WHAT IS EXPECTED: How many lines in the records below contain the word "Expense"? Answer with the number alone.

Recorded data:
--
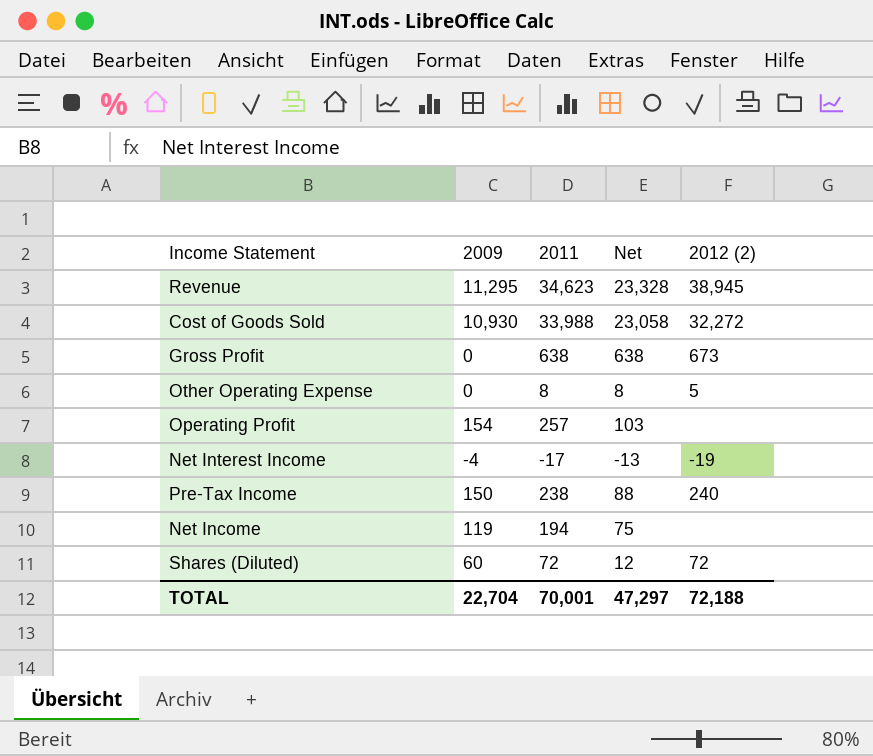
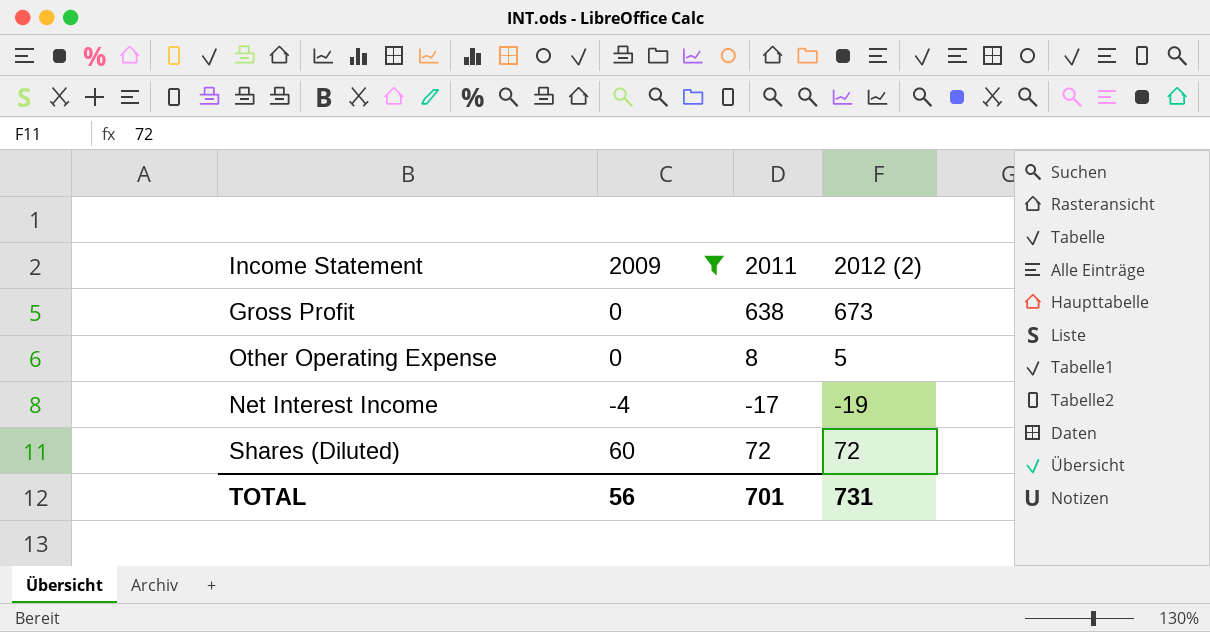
filter: none -> 2009 <= 60
column Net | formula: [2011] - [2009] -> none
TOTAL | 2009: 22,704 -> 56
TOTAL | 2011: 70,001 -> 701
TOTAL | 2012 (2): 72,188 -> 731

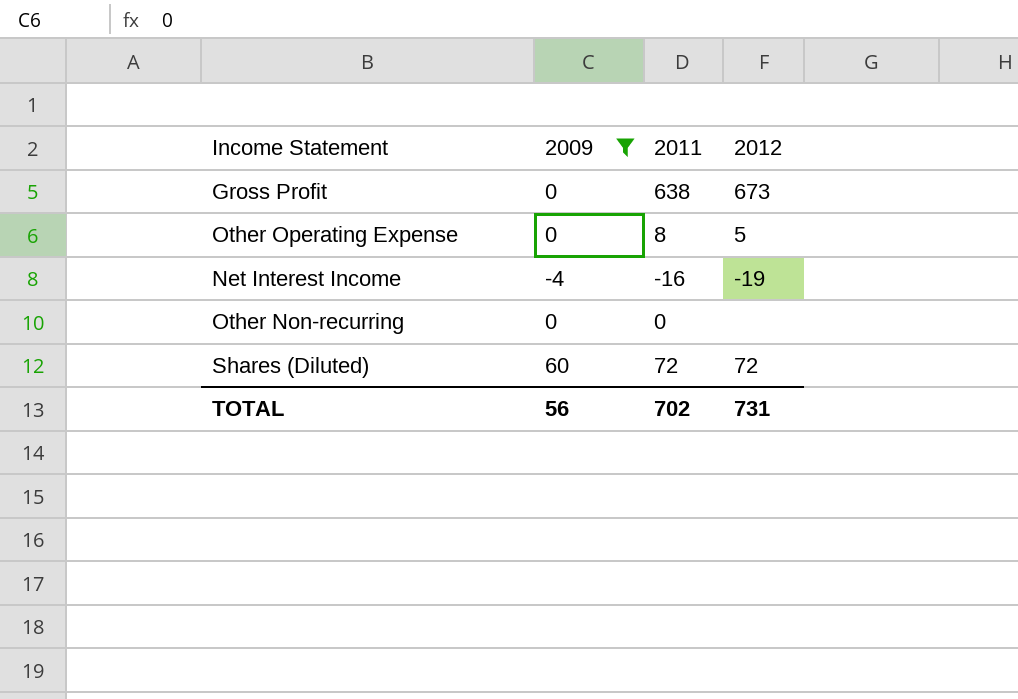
column name: 2012 (2) -> 2012
Net Interest Income | 2011: -17 -> -16
row Other Non-recurring: none -> 0 | 0 | none
TOTAL | 2011: 701 -> 702

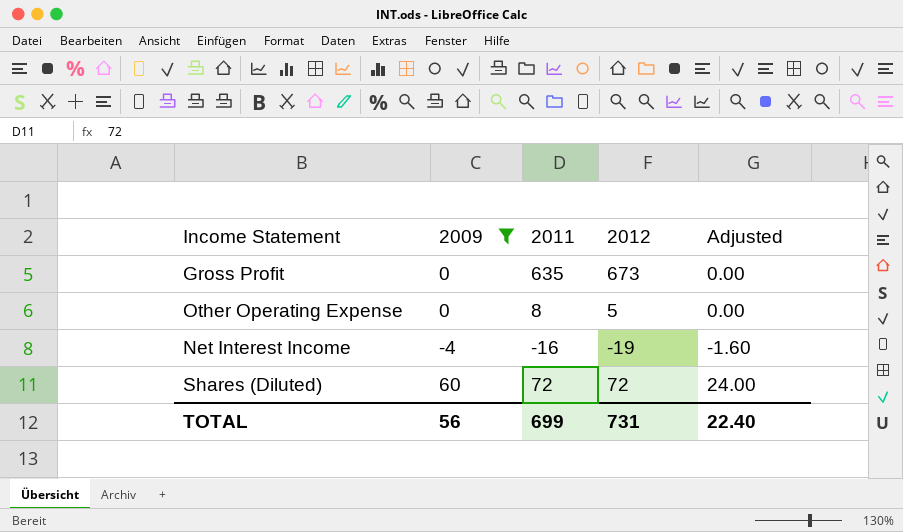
column Adjusted | formula: none -> [2009] * 0.4
row Other Non-recurring: 0 | 0 | none -> none
Gross Profit | 2011: 638 -> 635
TOTAL | 2011: 702 -> 699

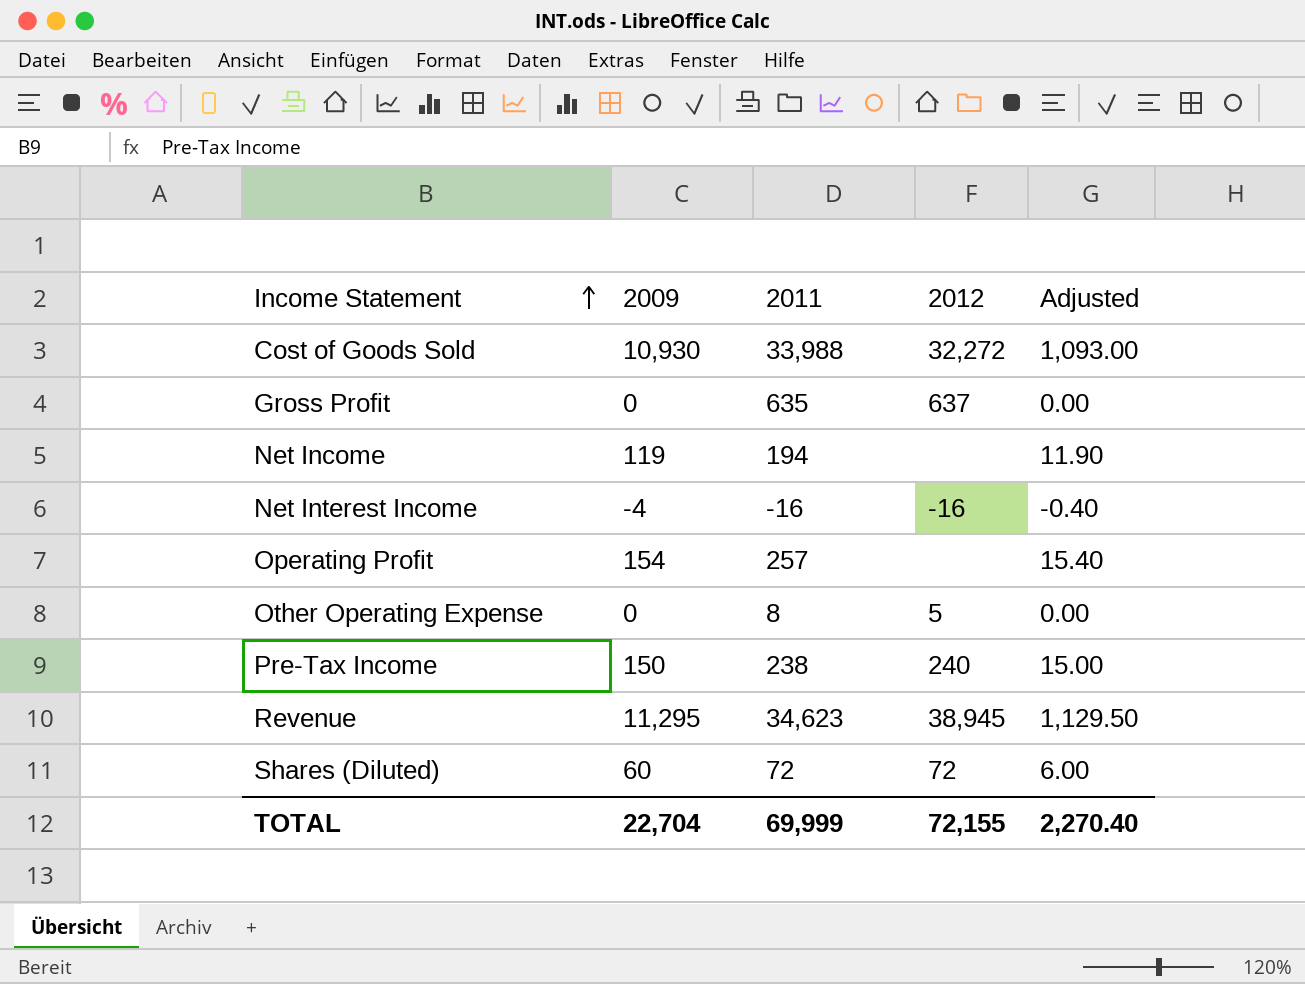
filter: 2009 <= 60 -> none
row order: none -> Income Statement ascending
column Adjusted | formula: [2009] * 0.4 -> [2009] * 0.1
Gross Profit | 2012: 673 -> 637
Net Interest Income | 2012: -19 -> -16
TOTAL | 2009: 56 -> 22,704
TOTAL | 2011: 699 -> 69,999
TOTAL | 2012: 731 -> 72,155
TOTAL | Adjusted: 22.40 -> 2,270.40

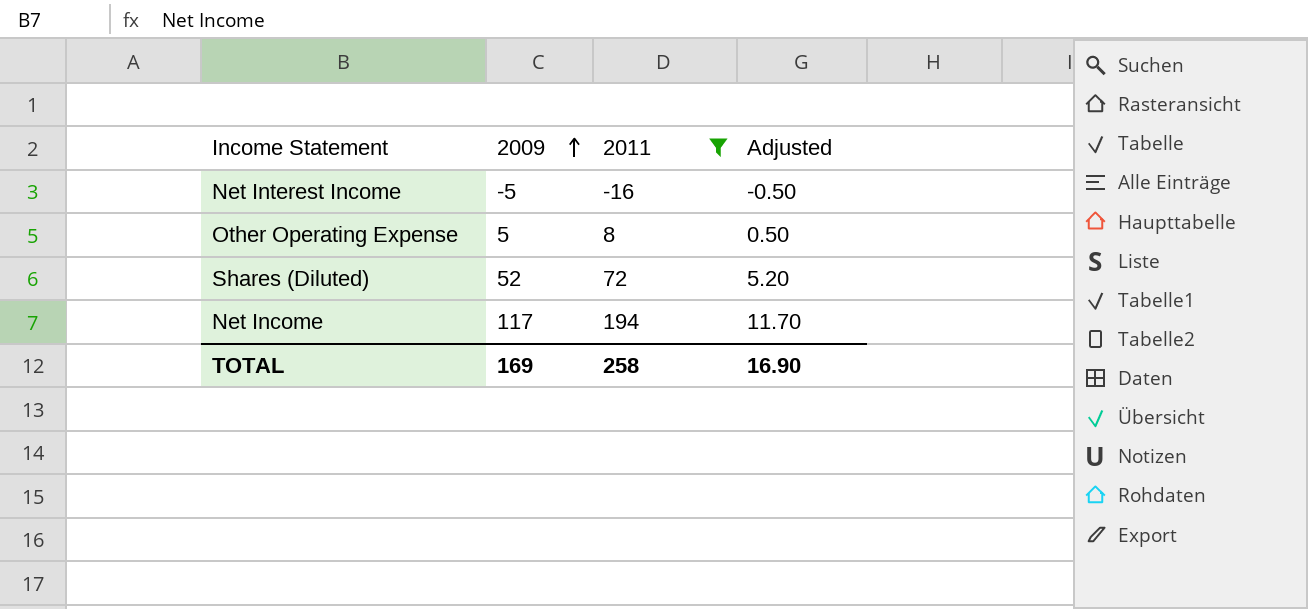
filter: none -> 2011 <= 194
row order: Income Statement ascending -> 2009 ascending
column 2012 | position: 4 -> none
Net Interest Income | 2009: -4 -> -5
Net Interest Income | Adjusted: -0.40 -> -0.50
Other Operating Expense | 2009: 0 -> 5
Other Operating Expense | Adjusted: 0.00 -> 0.50
Shares (Diluted) | 2009: 60 -> 52
Shares (Diluted) | Adjusted: 6.00 -> 5.20
Net Income | 2009: 119 -> 117
Net Income | Adjusted: 11.90 -> 11.70
TOTAL | 2009: 22,704 -> 169
TOTAL | 2011: 69,999 -> 258
TOTAL | Adjusted: 2,270.40 -> 16.90

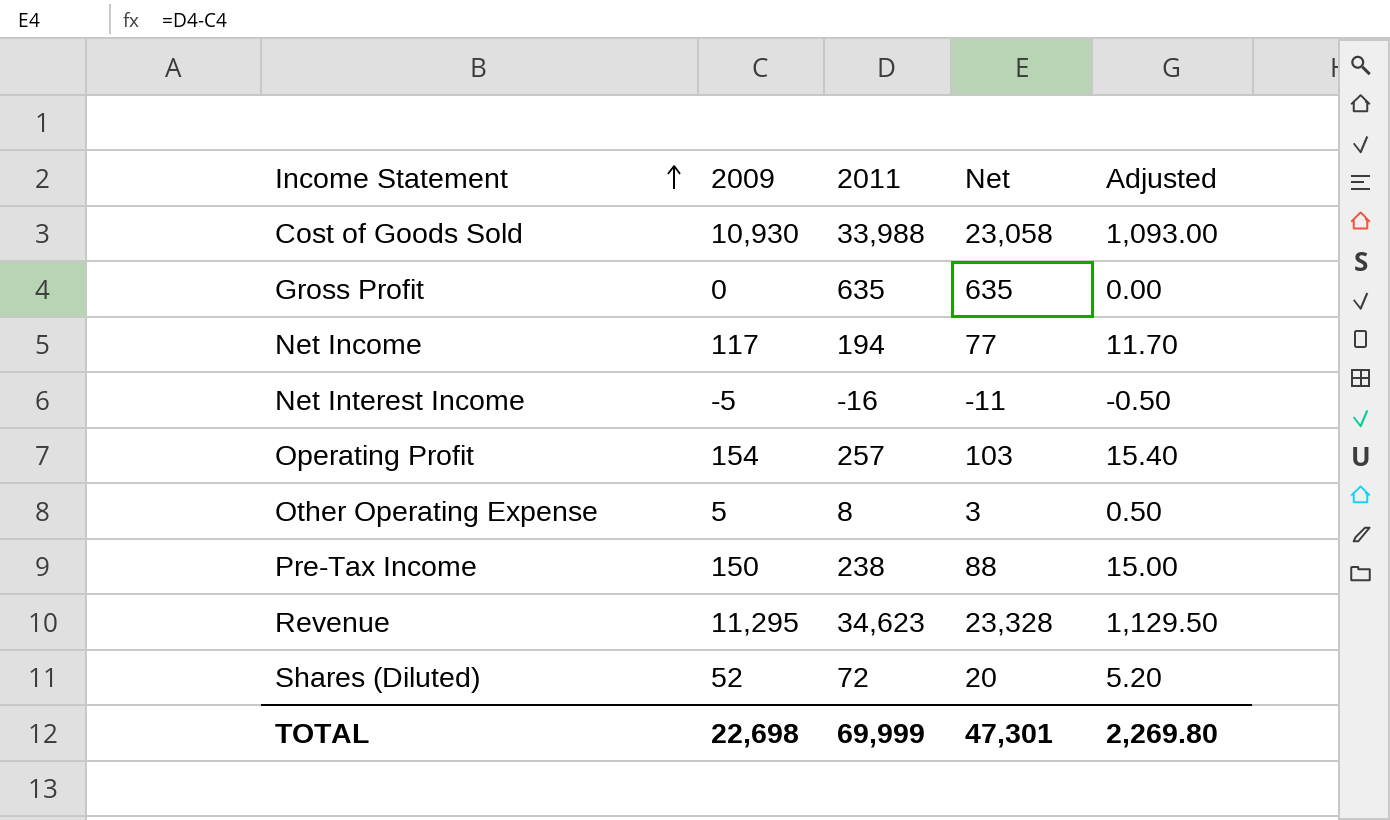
filter: 2011 <= 194 -> none
row order: 2009 ascending -> Income Statement ascending
column Net | formula: none -> [2011] - [2009]
TOTAL | 2009: 169 -> 22,698
TOTAL | 2011: 258 -> 69,999
TOTAL | Adjusted: 16.90 -> 2,269.80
--
EXERCISE SOLUTION: 2